Mentre cresce la protesta tibetana, il presidente cinese confessa di non cercare "interessi egoisti" nel rapporto con l'Asia del sud. A un incremento del commercio non corrisponde un'aumentata fiducia reciproca. Il mondo del business sembra apprezzare sempre più l'ambiente dell'India.
Mumbai (AsiaNews) Un dimostrante tibetano si è dato fuoco davanti all'hotel che ospitava Hu Jintao a Mumbai, nell'ultimo giorno della visita del presidente cinese in India.
Il dimostrante, di nome Lhakpa, si è versato addosso del kerosene e ha acceso il fuoco sui suoi vestiti, al grido di "Tibet libero" e "Hu è un assassino". La polizia indiana ha domato le fiamme sul corpo di Lhakpa che, con delle ustioni alle gambe, è stato portato all'ospedale. Lhakpa era insieme a un gruppo di esuli tibetani che chiedevano il ritiro dell'esercito cinese dal Tibet e accusavano la Cina di fare commercio con l'India a prezzo dei diritti umani.
Al di là di alcuni incidenti provocati da esuli tibetani, la visita di Hu si è svolta all'insegna della tranquillità, o della "tranquillizzazione".
Nei suoi discorsi il presidente Hu ha sottolineato il desiderio di Pechino a costruire rapporti politici basati sulla fiducia, stabilendo un'alleanza strategica che aiuti a fare del 21° secolo il secolo dell'Asia, migliorando i rapporti e gli scambi economici.
Parlando ieri ad un incontro con businessmen, politici e diplomatici egli ha confessato che "la Cina non persegue alcun interesse egoistico nell'Asia del sud ed è pronta a giocare un ruolo costruttivo nel promuovere la pace e lo sviluppo nel subcontinente". Hu ha anche detto che Pechino cerca relazioni armoniose con New Delhi, come amici e non come rivali: "I nostri piani di sviluppo non si escludono reciprocamente Le nostre economie sono complementari, possiamo costruire una sinergia per migliorare la competitività internazionale".
A suggellare la nuova partnership, Hu e il primo ministro Manmohan Singh hanno promesso di raddoppiare il loro commercio attuale, fino a 40 miliardi di dollari entro il 2010. Entrambi si sono ripromessi di risolvere al più presto le questioni dei confini (una parte dell'Arunachal Pradesh che la Cina rivendica; una parte della regione tibetana, rivendicata dall'India).
Nella popolazione e nel governo indiano rimane qualche sospetto. Anzitutto sulla politica marittima cinese: Pechino sta costruendo un porto per l'attracco di grosse navi sulla costa arabica del Pakistan; nello stesso tempo sta sviluppando porti per il Bangladesh, lo Sri Lanka e il Myanmar, come parte di una più stretta collaborazione economica e militare fra la Cina e tutti i vicini dell'India.
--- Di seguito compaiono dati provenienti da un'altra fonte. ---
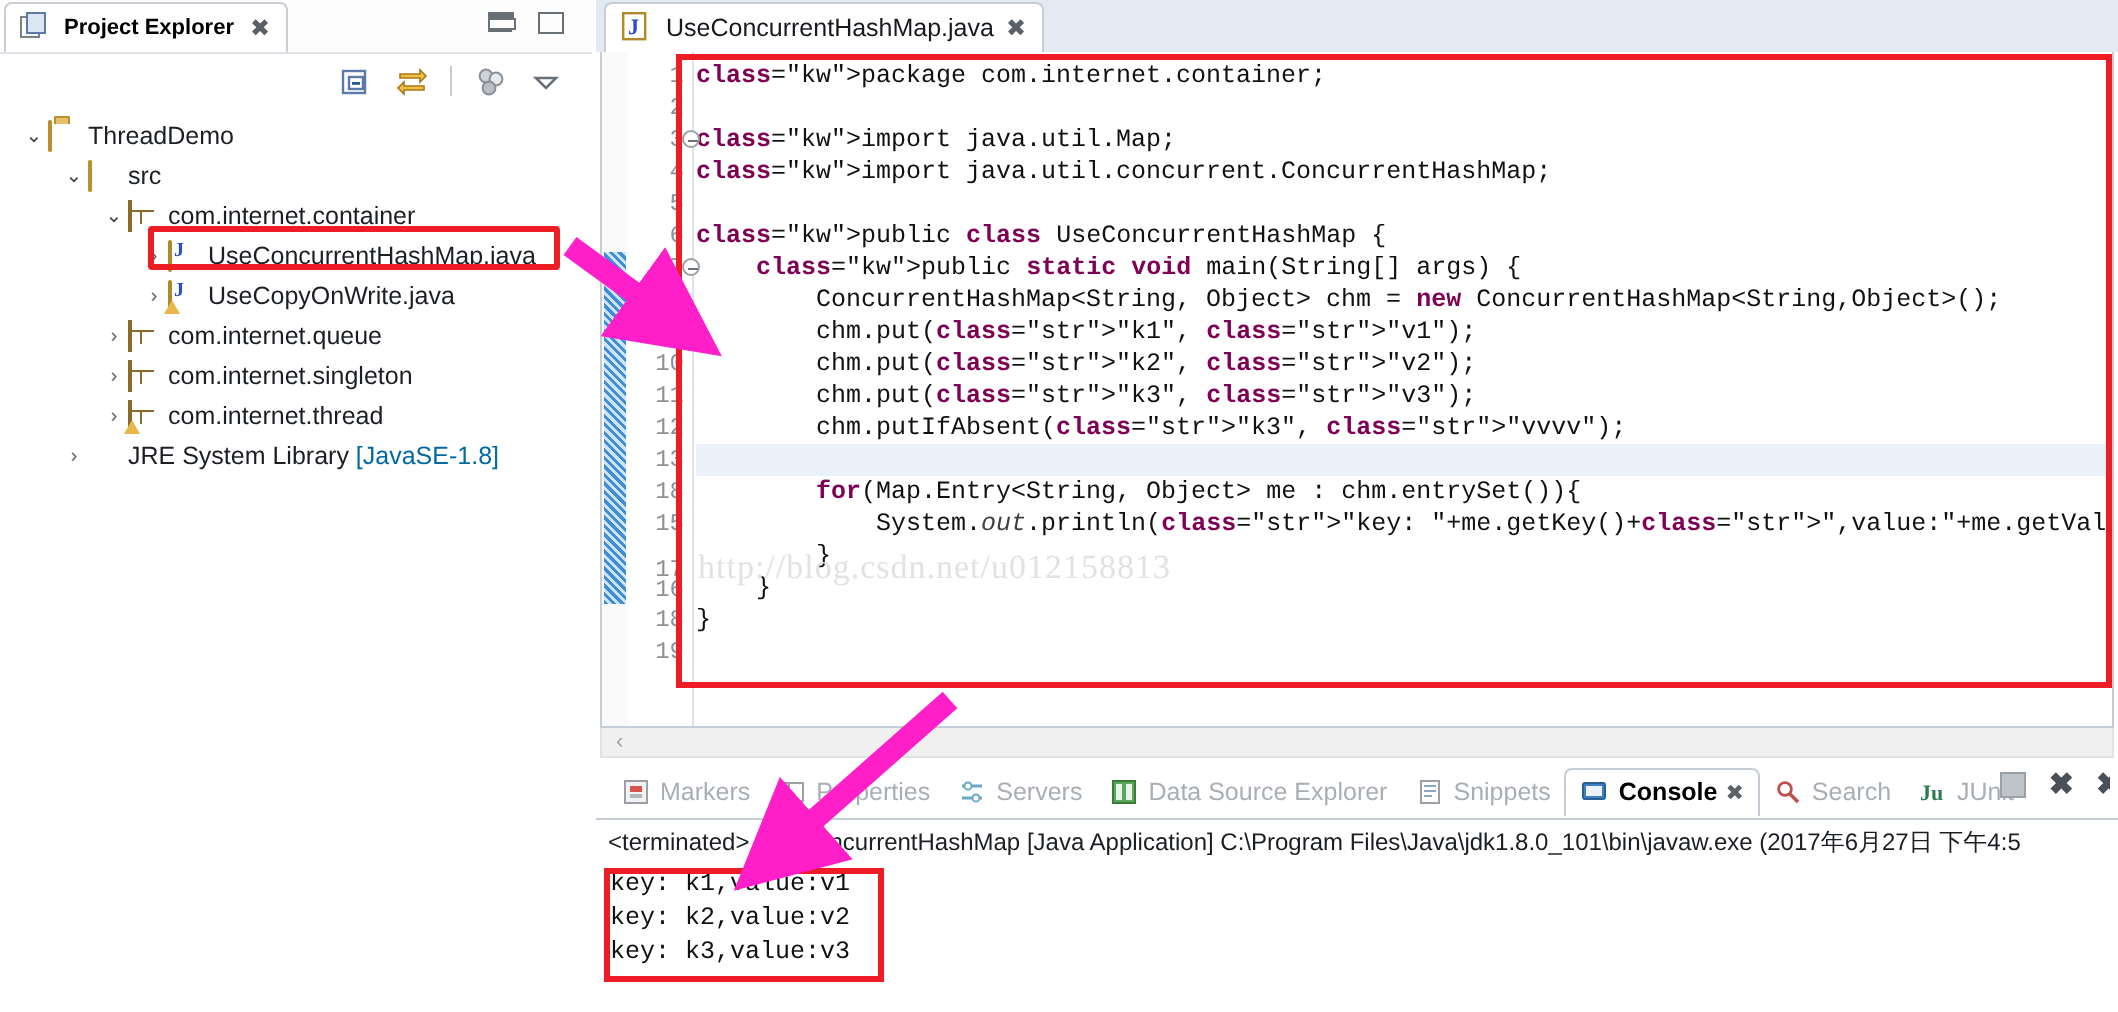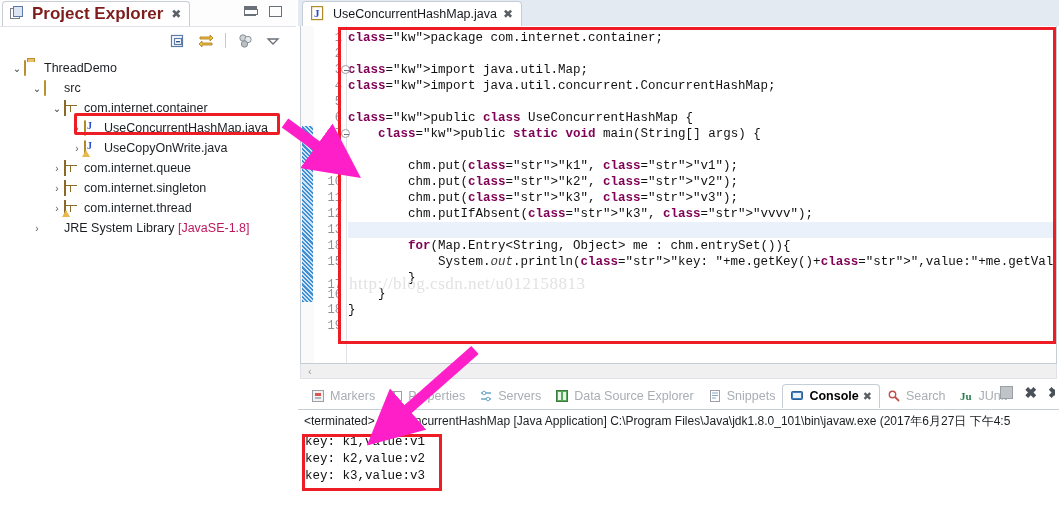--- a/index.html
+++ b/index.html
@@ -35,7 +35,7 @@
     border-bottom: none;
     border-radius: 4px 4px 0 0;
   }
-  .px-tab-label { font-size: 17px; color: #7f1d1d; font-weight: 600; }
+  .px-tab-label { font-size: 11px; color: #000000; font-weight: 600; }
   .px-tab-close { font-size: 12px; color: #5a6066; margin-left: 3px; }
   .win-btns { position: absolute; right: 14px; top: 6px; display: flex; gap: 13px; }
   .win-min { width: 12px; height: 10px; border: 1.5px solid #6a7078; border-top: none; border-left: none; border-right: none; position: relative; }

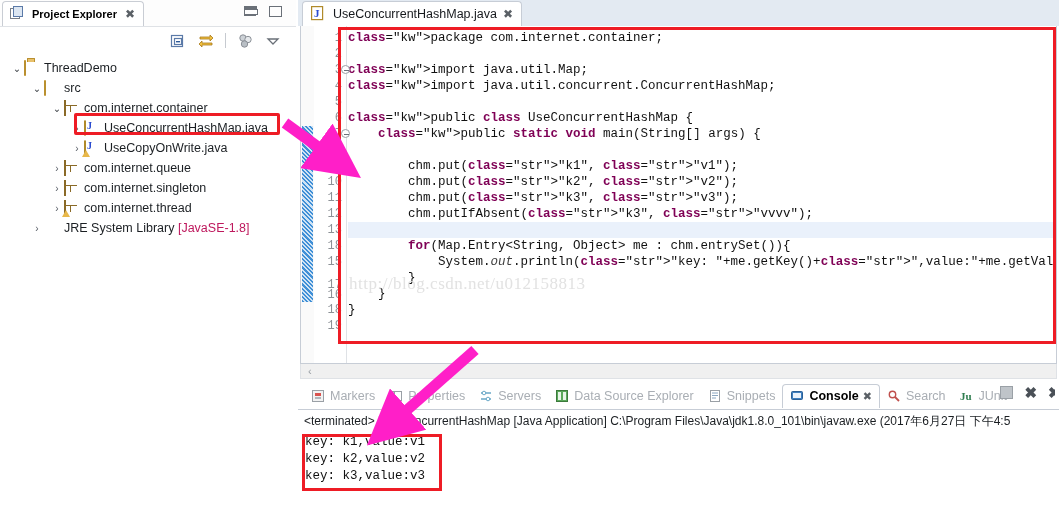--- a/index.html
+++ b/index.html
@@ -333,6 +333,7 @@
           <div class="cline" style="top: 68px;"></div>
           <div class="cline" style="top: 84px;"><span <span="" class="kw">class</span>="kw"&gt;public <span class="kw">class</span> UseConcurrentHashMap {</div>
           <div class="cline" style="top: 100px;">    <span <span="" class="kw">class</span>="kw"&gt;public <span class="kw">static</span> <span class="kw">void</span> main(String[] args) {</div>
+          <div class="cline" style="top: 116px;">        ConcurrentHashMap&lt;String, Object&gt; chm = <span class="kw">new</span> ConcurrentHashMap&lt;String,Object&gt;();</div>
           <div class="cline" style="top: 132px;">        chm.put(<span <span="" class="kw">class</span>="str"&gt;"k1", <span <span="" class="kw">class</span>="str"&gt;"v1");</div>
           <div class="cline" style="top: 148px;">        chm.put(<span <span="" class="kw">class</span>="str"&gt;"k2", <span <span="" class="kw">class</span>="str"&gt;"v2");</div>
           <div class="cline" style="top: 164px;">        chm.put(<span <span="" class="kw">class</span>="str"&gt;"k3", <span <span="" class="kw">class</span>="str"&gt;"v3");</div>

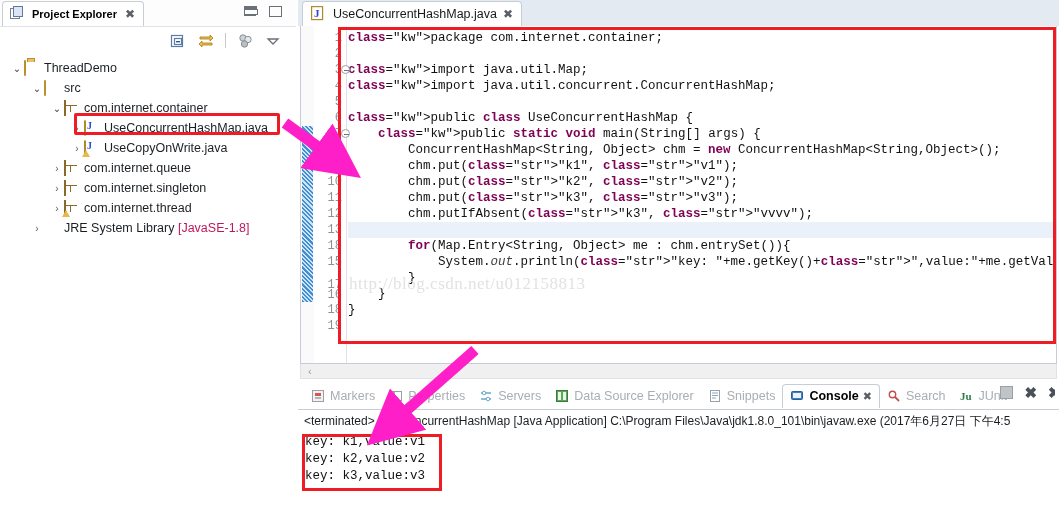--- a/index.html
+++ b/index.html
@@ -61,7 +61,7 @@
   .tarrow.open { color: #3a3f45; }
   .ticon { width: 17px; height: 16px; flex: none; margin-right: 3px; position: relative; }
   .tlabel { font-size: 12.5px; color: #1b1f23; }
-  .tlabel .dim { color: #be185d; }
+  .tlabel .dim { color: #0369a1; }
 
   
   .g-proj { width:15px;height:13px;background:#e8c06a;border:1px solid #b98f2f;border-radius:2px;position:relative;top:1px;}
Un altro elemento di sospetto è il rapporto preferenziale della Cina col Pakistan, dove il presidente cinese si recherà entro stasera. Hu ha detto a Singh che il suo Paese vede con piacere il processo di pace fra Islamabad e New Delhi. Ma durante la sua visita in Pakistan è quasi sicuro che Hu firmerà un accordo di collaborazione e di assistenza per l'industria nucleare pakistana. Giorni fa gli Stati Uniti hanno approvato un accordo simile con l'India.
Pur con qualche similarità, le differenze fra i due Paesi rimangono grandi. Entrambi hanno una popolazione che supera il miliardo; entrambi hanno economie che corrono. Ma la Cina è alfabetizzata al 95% rispetto all'India, al 68%. Le esportazioni indiane sono valutate a 71 miliardi di dollari; quelle della Cina a 713 miliardi di dollari. Come ambiente favorevole agli affari, l'India ha il pregio di un uso diffuso della lingua inglese. Inoltre, l'India è un paese democratico, dove è importante il ruolo della legge; la Cina è una dittatura comunista segnata dalla corruzione dell'oligarchia al potere. Per questo alcune multinazionali stanno ormai deviando verso l'India parte dei loro investimenti (fino al 25-30%) un tempo indirizzati alla Cina.